Screenshot and code edit data:
**********

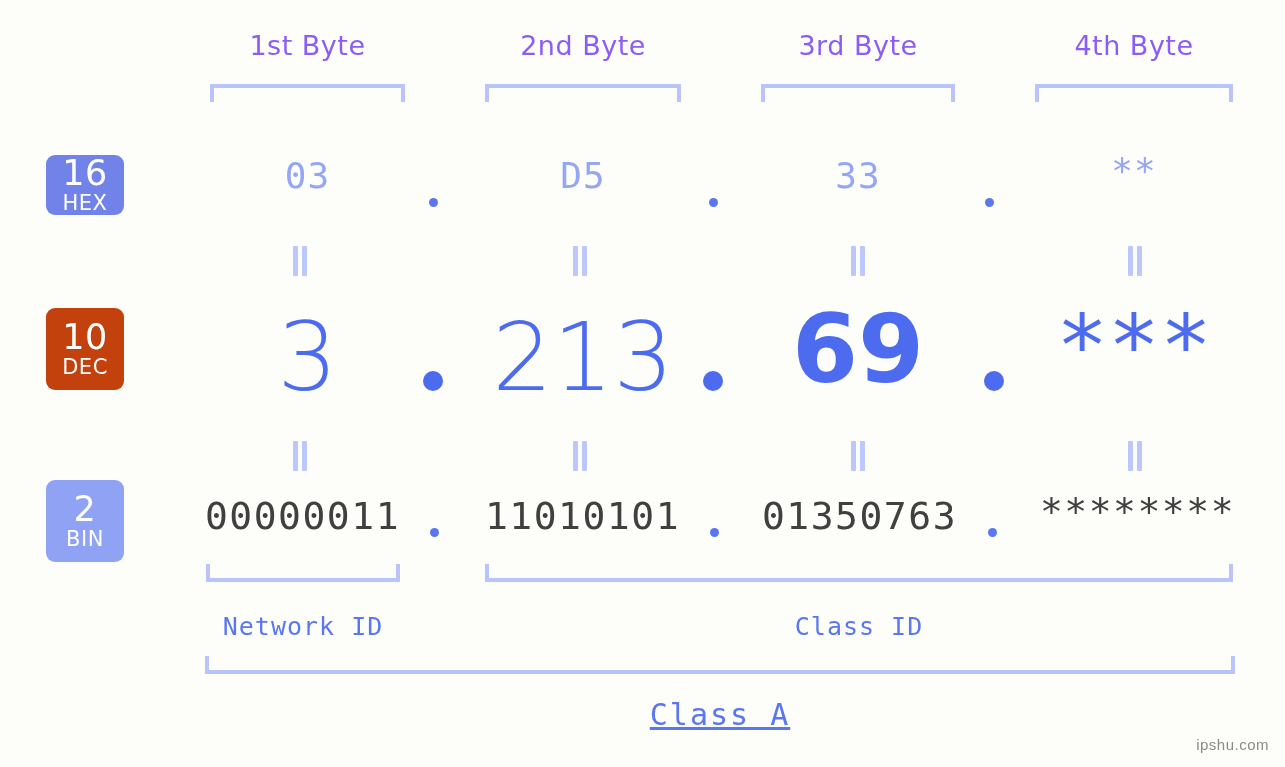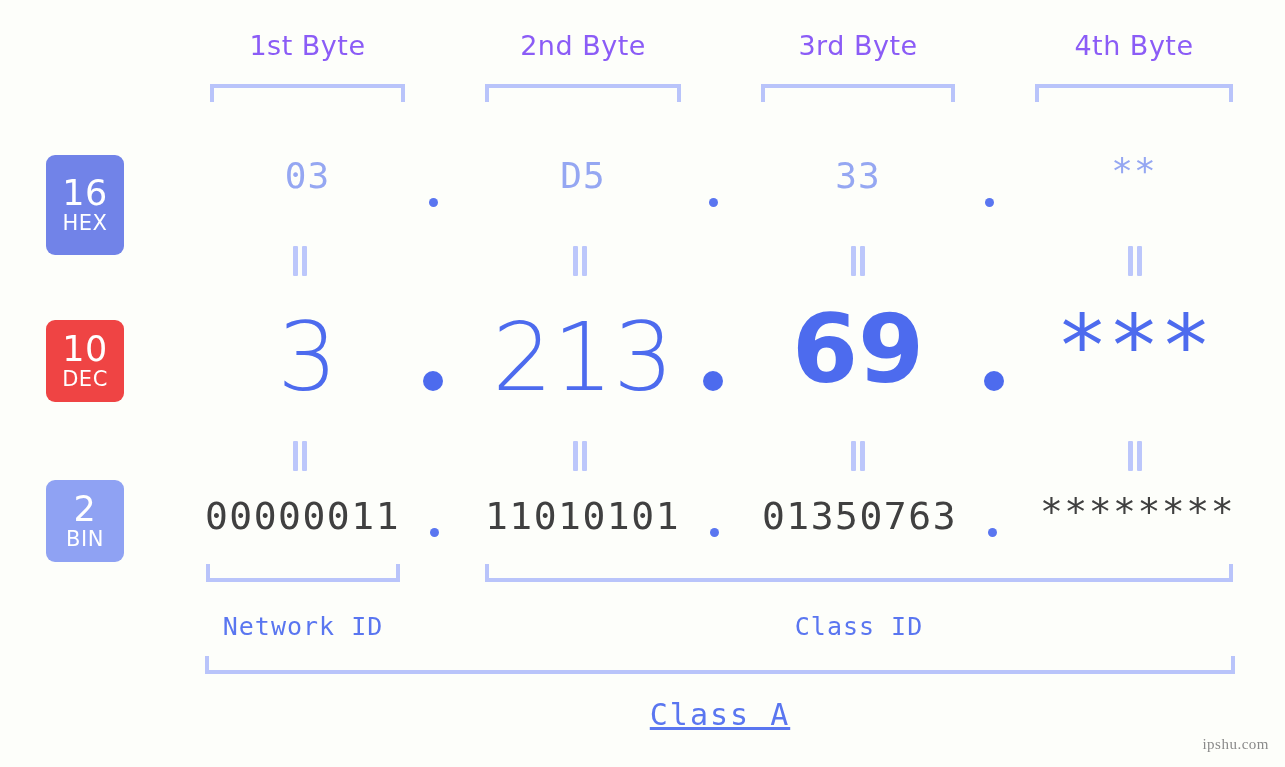--- a/index.html
+++ b/index.html
@@ -65,22 +65,22 @@
     font-size: 35px;
     font-weight: 400;
     letter-spacing: 0.5px;
   }
   .badge .radix-name {
     font-size: 21px;
     font-weight: 400;
     margin-top: 2px;
     letter-spacing: 0.5px;
   }
-  #badge-hex { top: 155px; height: 100px; background: #7183e8; }
-  #badge-dec { top: 320px; height: 82px; background: #ef4444; }
+  #badge-hex { top: 155px; height: 60px; background: #7183e8; }
+  #badge-dec { top: 308px; height: 82px; background: #c2410c; }
   #badge-bin { top: 480px; height: 82px; background: #8fa2f3; }
 
   
   .row-values {
     position: absolute;
     left: 0;
     width: 1285px;
     height: 0;
   }
 
@@ -161,21 +161,21 @@
     color: #5a76f0;
     white-space: nowrap;
     letter-spacing: 2px;
   }
 
   
   .watermark {
     position: absolute;
     right: 16px;
     bottom: 14px;
-    font-family: Liberation Serif, serif;
+    font-family: Liberation Sans, sans-serif;
     font-size: 15px;
     color: #8a8a8a;
     letter-spacing: 0.5px;
   }
 </style>
 </head>
 <body>
 
 <div class="byte-header" style="left:210px; width:195px;">
   <span>1st Byte</span>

**********

*Task instructions*. Count every line in the preceding entries where the string "background" appears, then state only the total.

*Task response*. 5